Exercise description: Only the lines from the line holding "subtotal: 196.00 -> 434.00" through the final line of the entries below are to be returned, exactly as they stand.

(Before-and-after change data)
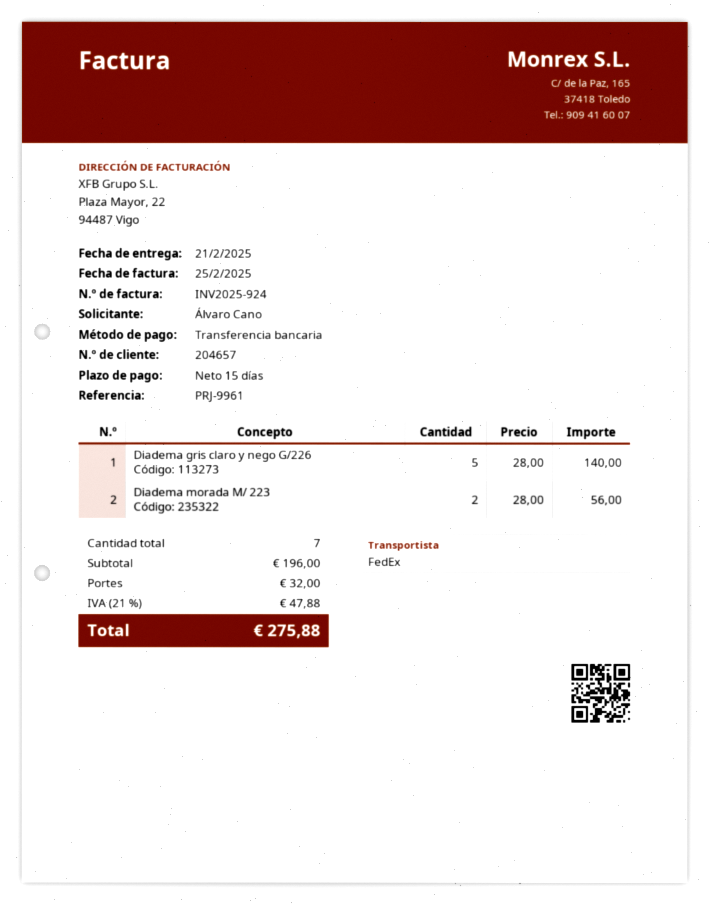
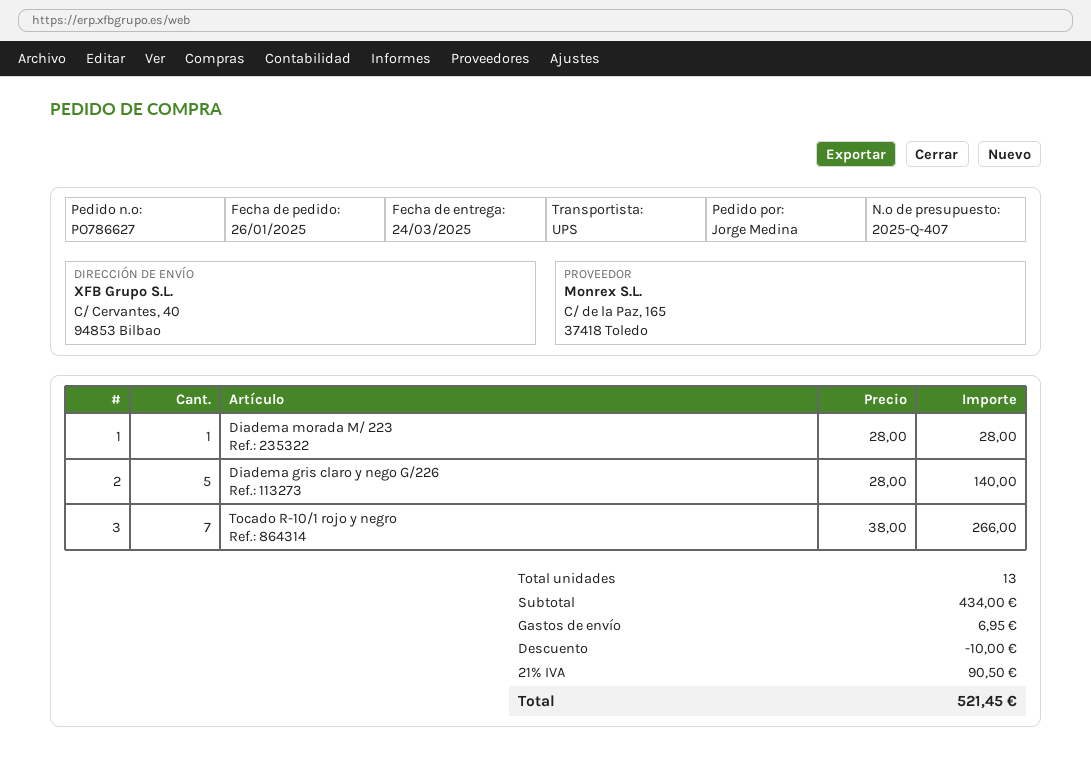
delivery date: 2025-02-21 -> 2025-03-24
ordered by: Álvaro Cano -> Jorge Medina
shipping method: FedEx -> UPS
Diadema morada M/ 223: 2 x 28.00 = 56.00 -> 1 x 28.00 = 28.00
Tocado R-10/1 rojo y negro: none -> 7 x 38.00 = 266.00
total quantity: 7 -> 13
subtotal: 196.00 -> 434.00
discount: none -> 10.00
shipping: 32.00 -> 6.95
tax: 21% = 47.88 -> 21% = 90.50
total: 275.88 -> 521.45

Solution to this problem:
subtotal: 196.00 -> 434.00
discount: none -> 10.00
shipping: 32.00 -> 6.95
tax: 21% = 47.88 -> 21% = 90.50
total: 275.88 -> 521.45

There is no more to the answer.